Understanding Euphemisms and Preferred Terminology”). By calling the centers, “internment

camps”, one can infer that the Japanese-Americans were enemies to the United States. It would

be easier for Americans to believe the government was right for imprisoning Japanese-

Americans because they were seen as enemies to the state during World War II. Even in modern
times, it would be easy for people look back on 1940’s America and believe it was in the best

interest of the American citizens to keep these “Japanese enemies” away.

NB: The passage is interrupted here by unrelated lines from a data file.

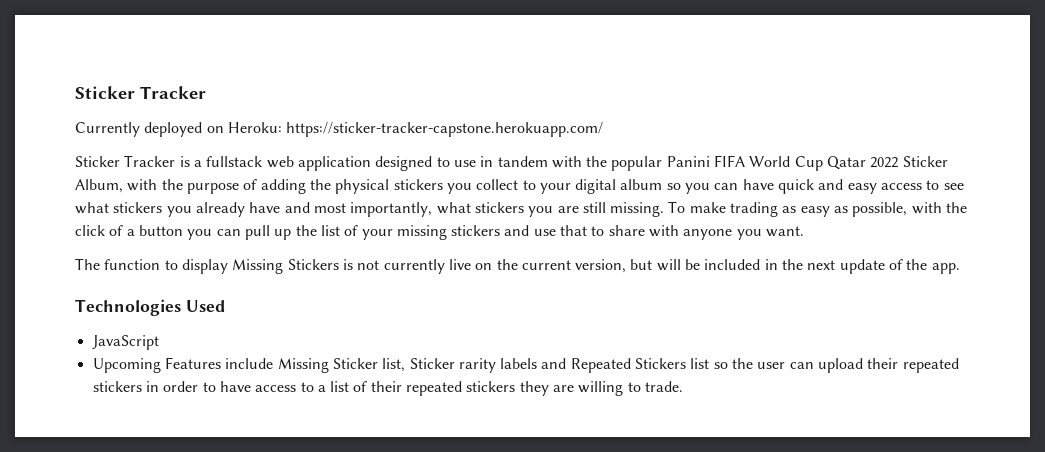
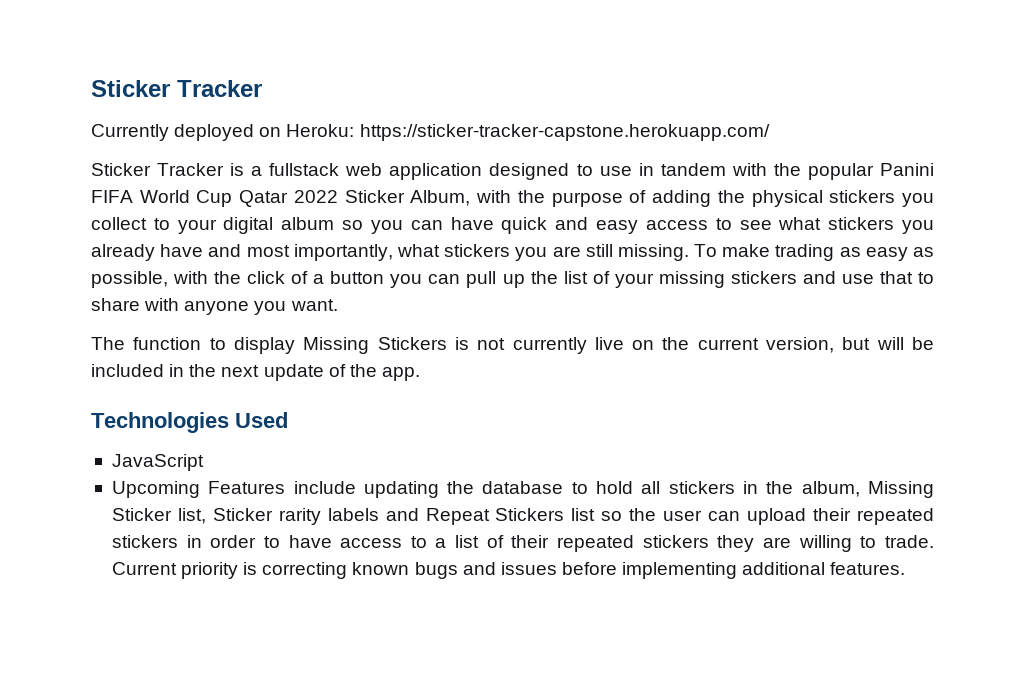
(274, 363) none -> [363,481,860,498] updating the database to hold all stickers in the album,
[570,358,631,373] Repeated -> [425,508,490,525] Repeat
(684, 386) none -> [111,562,906,579] Current priority is correcting known bugs and issues before implementing additional features.

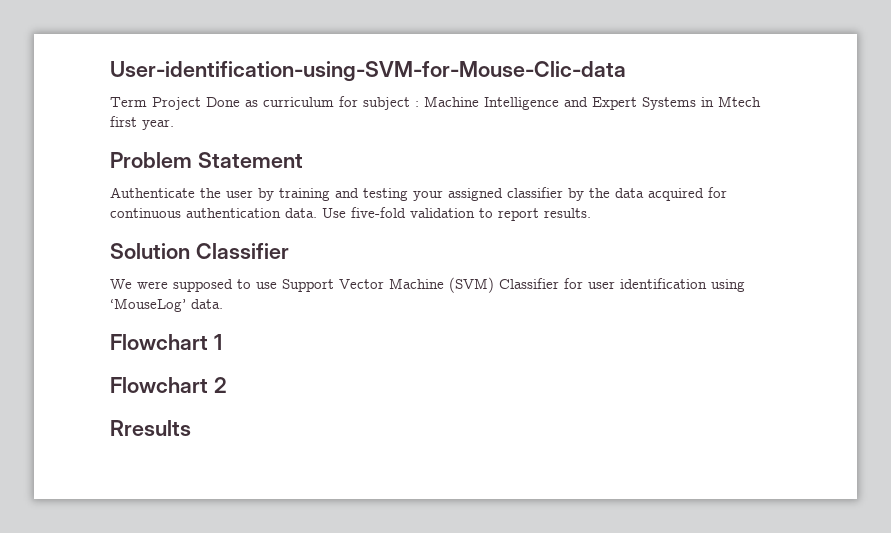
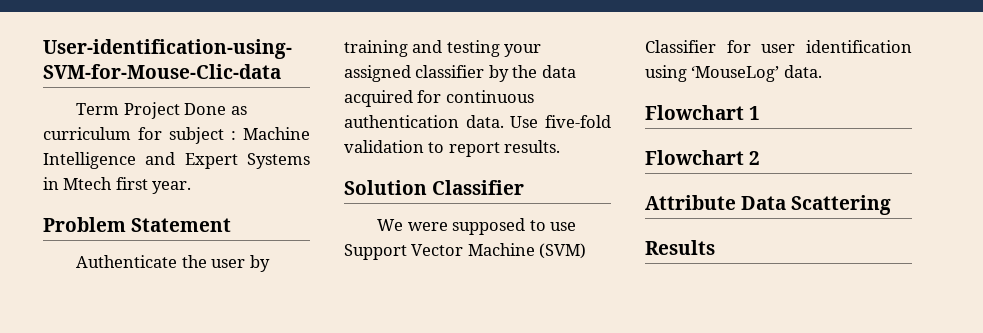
[110,420,191,436] Rresults -> [645,195,892,215] [645,240,715,255] Attribute Data Scattering // Results

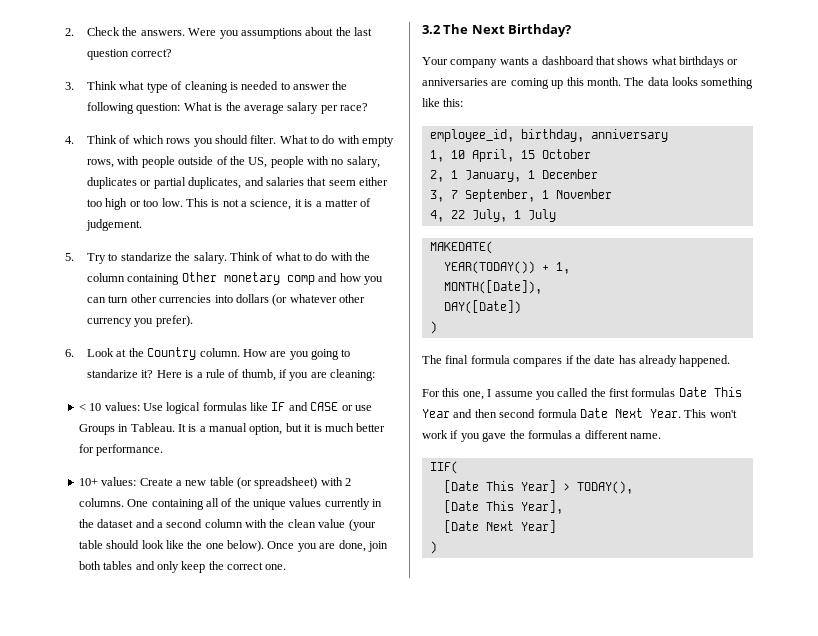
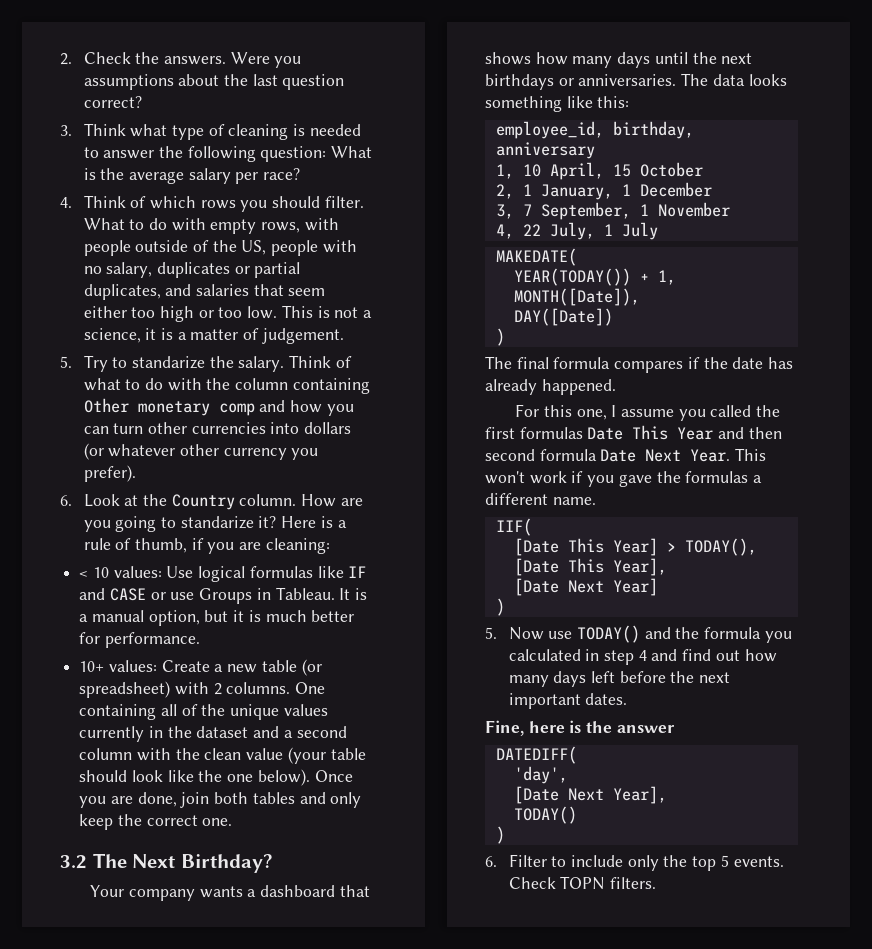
[651,56,739,68] [422,77,621,89] what birthdays or anniversaries are coming up this month. -> [535,52,753,68] [485,74,677,90] how many days until the next birthdays or anniversaries.
(437, 547) none -> [485,625,792,643] [508,649,777,665] [508,671,731,687] [508,693,628,709] [485,720,675,736] [495,746,577,764] [513,766,568,784] [513,786,667,804] [513,806,577,824] [495,826,505,844] [485,854,784,871] [508,876,656,890] // 5. Now use TODAY() and the formula you calculated in step 4 and find out how many days left before the next important dates. // Fine, here is the answer // DATEDIFF( // 'day', // [Date Next Year], // TODAY() // ) // 6. Filter to include only the top 5 events. Check TOPN filters.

In the late 1990’s, it was debated whether or not the term “concentration camp” should be

allowed to be used to describe the Japanese relocation centers. The American Jewish Committee

and the National Park Service claimed that by calling the Japanese relocation centers

concentration camps, it would confuse the public because of the association of Nazi death camps

the term concentration camps held (Lee). According to the Oxford Dictionary, a concentration

camp is “a place in which large numbers of people, especially political prisoners or members of

persecuted minorities, are deliberately imprisoned in a relatively small area with inadequate

facilities, sometimes to provide forced labour or to await mass execution” (Lexico). Based on

this definition, the Japanese-American camps are in fact concentration camps. The Japanese-

Americans were political prisoners and persecuted minorities who were forced to be imprisoned

in facilities which were inadequate. The Japanese-Americans were forced to join the military

even though they were being imprisoned by the government, they were forced to defend. Due to

this, it can be argued that the Japanese-Americans were forced into labor. In the definition, it

says that “sometimes” the imprisoned were forced to await mass execution. The Japanese-

Ameircans did not suffer from mass executions like those persecuted in European concentration

camps faced, but they were still in concentration camps because it is not required for a

concentration camp to be a death camp.

I believe that the reluctance to use the term concentration camp to refer to the Japanese-

American “relocation” centers, is due to the fact that Americans do not want to acknowledge the

fact that this event happened in history. Concentration camps hold such a negative connotation in

the world, so by not using this term, the fact that America imprisoned its own citizens due to
racist ideologies, can be looked passed. It lessens the negative effect these camps left on

American history and the effect it left on the Japanese-American future generations in America.

It is almost impossible to compare evils, but by using different terms to describe the same events,

it can make the illusion that one evil is more “humane” than others.